DATA TO EXAMINE section start

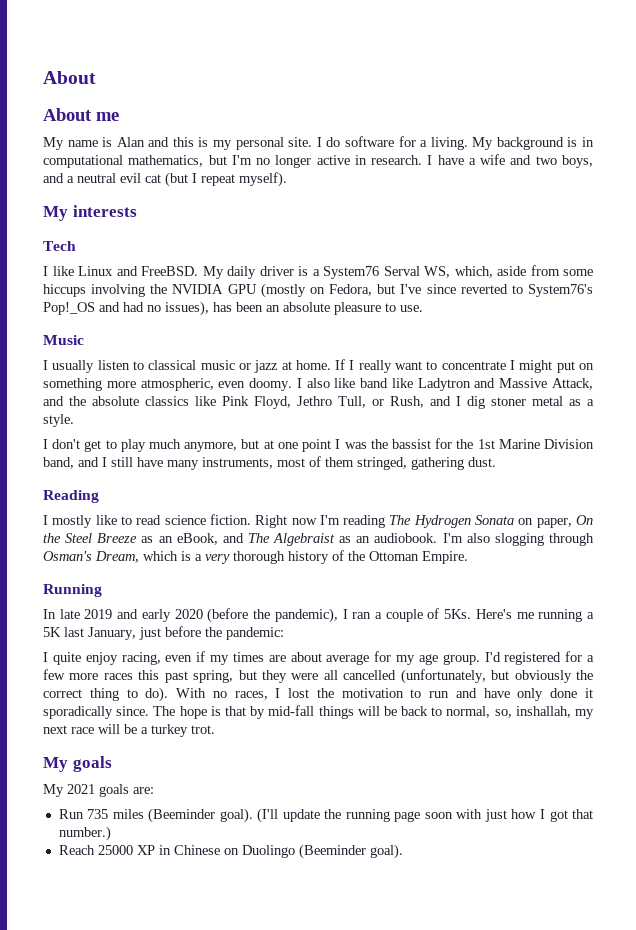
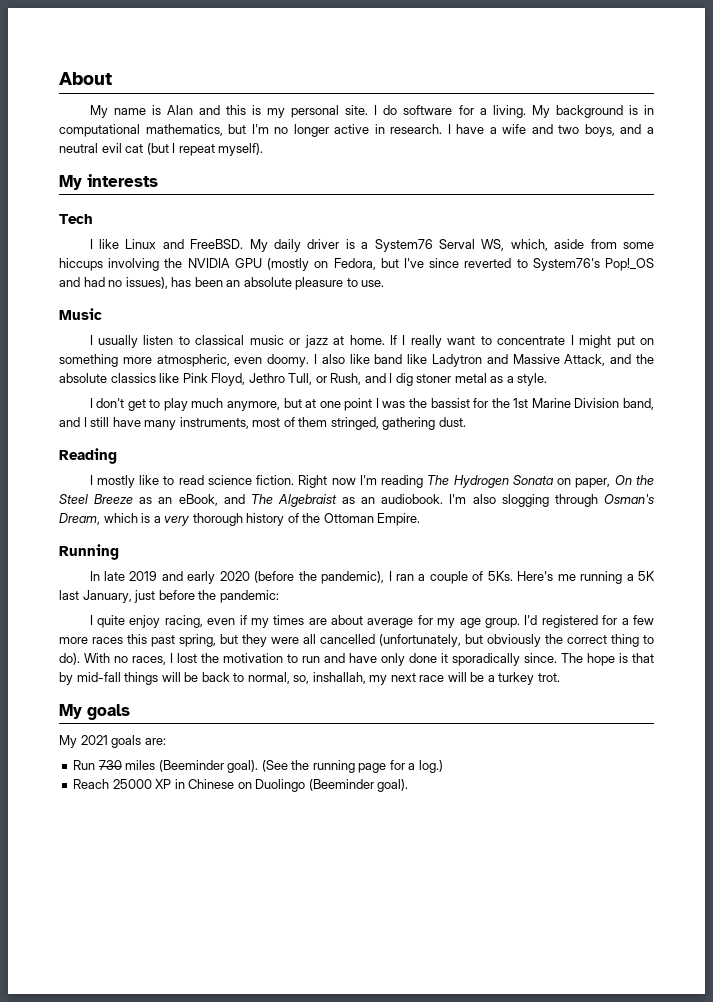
[43,71,96,84] [43,108,119,121] About // About me -> [59,72,112,85] About
[87,809,109,819] 735 -> [98,760,122,770] 730
[257,808,320,823] (I'll update -> [261,760,288,772] (See
[424,809,593,822] [58,826,111,841] soon with just how I got that number.) -> [389,760,443,773] for a log.)

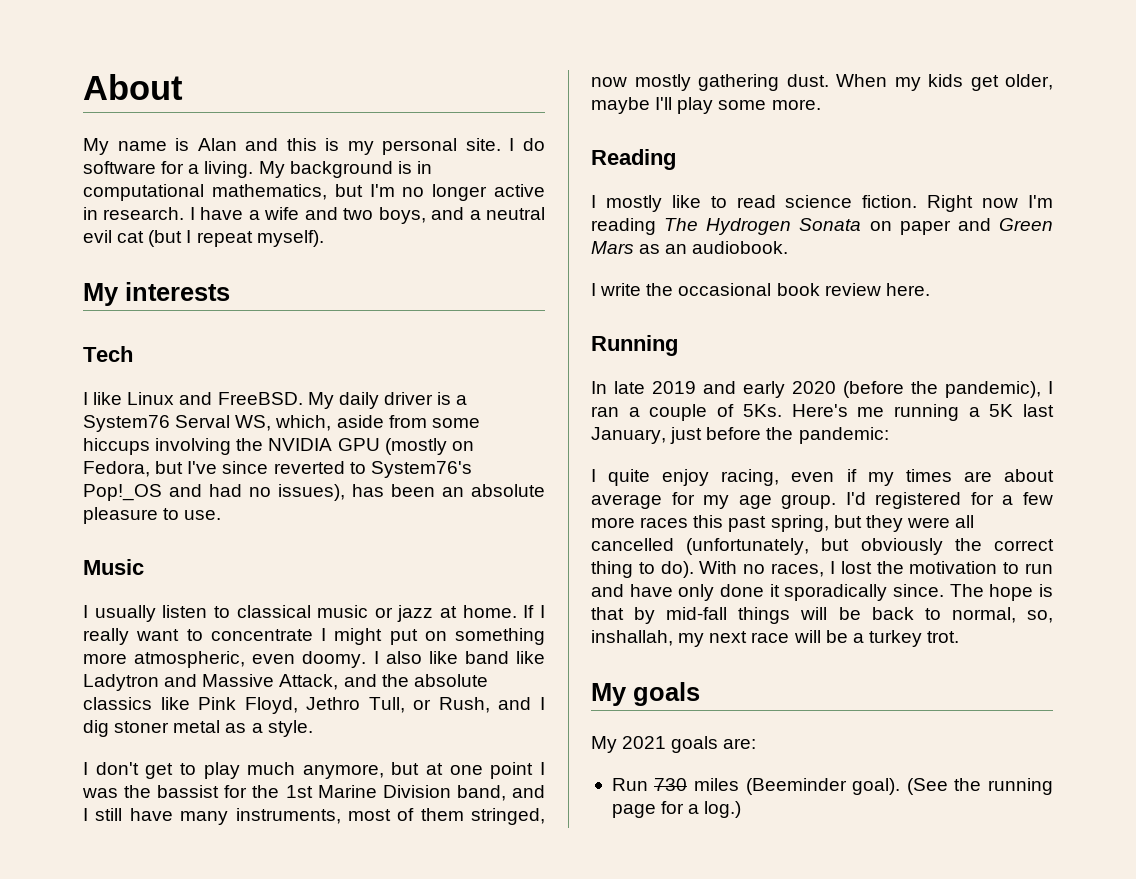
(379, 423) none -> [591,74,691,91] now mostly
(466, 422) none -> [836,74,1053,91] [591,97,821,114] When my kids get older, maybe I'll play some more.
[575,475,654,488] [59,494,654,507] [59,513,421,526] paper, On the Steel Breeze as an eBook, and The Algebraist as an audiobook. I'm also slogging through Osman's Dream, which is a very thorough history of the Ottoman Empire. -> [899,218,1053,235] [591,241,789,254] [591,283,930,296] paper and Green Mars as an audiobook. // I write the occasional book review here.
[73,779,409,792] // Reach 25000 XP in Chinese on Duolingo (Beeminder goal). -> (742, 809) none

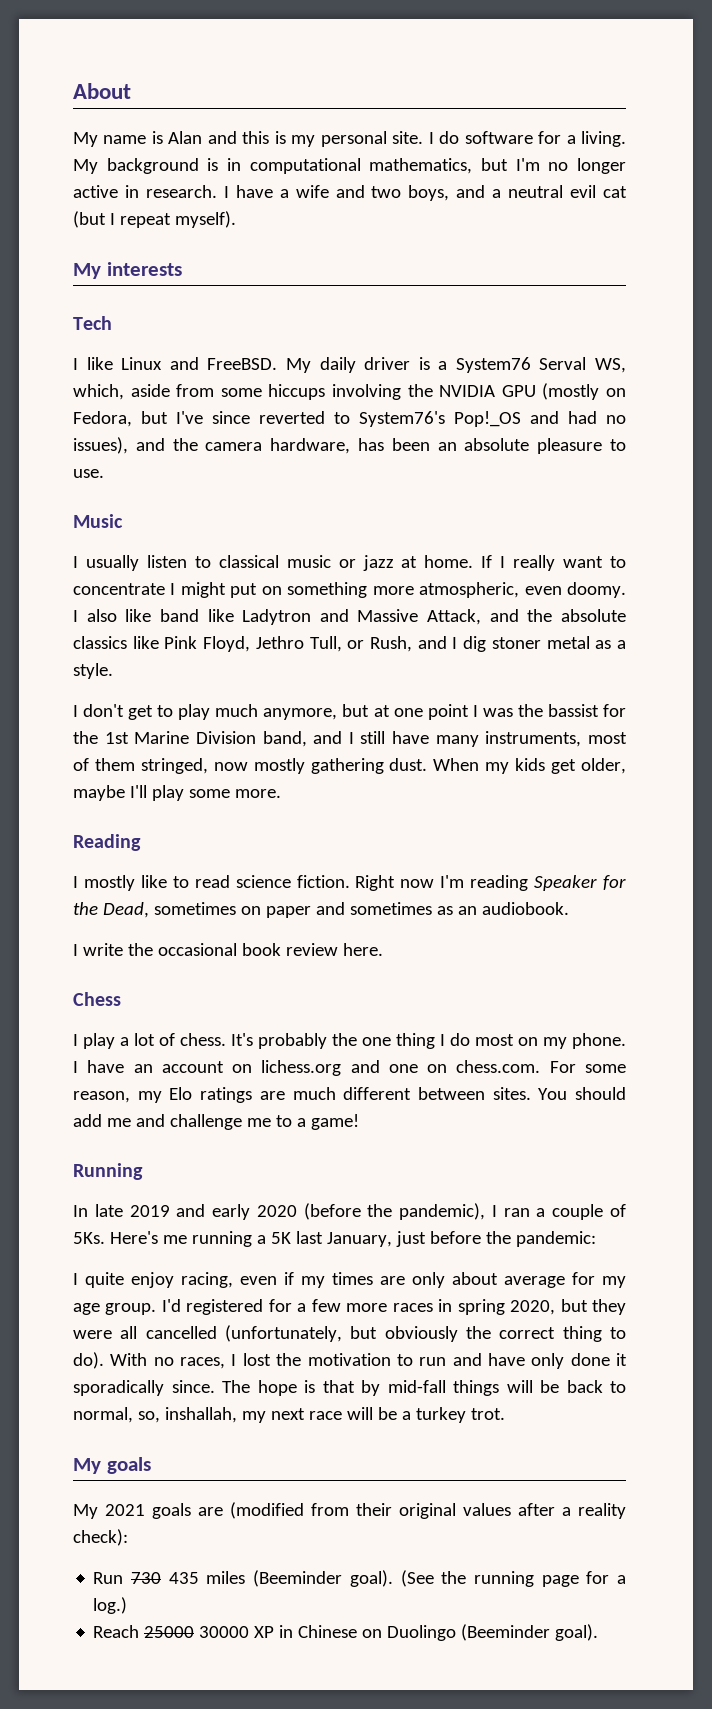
(345, 492) none -> [135,438,351,454] and the camera hardware,
[664,218,862,235] The Hydrogen Sonata -> [534,875,627,891] [73,902,236,918] Speaker for the Dead, sometimes
[999,218,1053,231] [591,241,634,254] Green Mars -> [349,902,432,915] sometimes
(930, 289) none -> [73,992,121,1006] [73,1033,626,1049] [73,1060,626,1076] [73,1087,626,1103] [73,1114,359,1130] // Chess // I play a lot of chess. It's probably the one thing I do most on my phone. I have an account on lichess.org and one on chess.com. For some reason, my Elo ratings are much different between sites. You should add me and challenge me to a game!
(992, 476) none -> [412,1272,445,1288] only
[693,515,829,532] this past spring, -> [438,1299,556,1315] in spring 2020,
[723,738,757,749] are: -> [198,1502,626,1519] [73,1529,128,1546] are (modified from their original values after a reality check):
(688, 784) none -> [168,1572,199,1584] 435
(742, 809) none -> [93,1624,599,1641] // Reach 25000 30000 XP in Chinese on Duolingo (Beeminder goal).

DATA TO EXAMINE section end

* **WORK REQUIRED**: Reproduce every entry word for word, but omit the pictures.

* **WRITTEN RESPONSE**:
[43,71,96,84] [43,108,119,121] About // About me -> [59,72,112,85] About
[87,809,109,819] 735 -> [98,760,122,770] 730
[257,808,320,823] (I'll update -> [261,760,288,772] (See
[424,809,593,822] [58,826,111,841] soon with just how I got that number.) -> [389,760,443,773] for a log.)

(379, 423) none -> [591,74,691,91] now mostly
(466, 422) none -> [836,74,1053,91] [591,97,821,114] When my kids get older, maybe I'll play some more.
[575,475,654,488] [59,494,654,507] [59,513,421,526] paper, On the Steel Breeze as an eBook, and The Algebraist as an audiobook. I'm also slogging through Osman's Dream, which is a very thorough history of the Ottoman Empire. -> [899,218,1053,235] [591,241,789,254] [591,283,930,296] paper and Green Mars as an audiobook. // I write the occasional book review here.
[73,779,409,792] // Reach 25000 XP in Chinese on Duolingo (Beeminder goal). -> (742, 809) none

(345, 492) none -> [135,438,351,454] and the camera hardware,
[664,218,862,235] The Hydrogen Sonata -> [534,875,627,891] [73,902,236,918] Speaker for the Dead, sometimes
[999,218,1053,231] [591,241,634,254] Green Mars -> [349,902,432,915] sometimes
(930, 289) none -> [73,992,121,1006] [73,1033,626,1049] [73,1060,626,1076] [73,1087,626,1103] [73,1114,359,1130] // Chess // I play a lot of chess. It's probably the one thing I do most on my phone. I have an account on lichess.org and one on chess.com. For some reason, my Elo ratings are much different between sites. You should add me and challenge me to a game!
(992, 476) none -> [412,1272,445,1288] only
[693,515,829,532] this past spring, -> [438,1299,556,1315] in spring 2020,
[723,738,757,749] are: -> [198,1502,626,1519] [73,1529,128,1546] are (modified from their original values after a reality check):
(688, 784) none -> [168,1572,199,1584] 435
(742, 809) none -> [93,1624,599,1641] // Reach 25000 30000 XP in Chinese on Duolingo (Beeminder goal).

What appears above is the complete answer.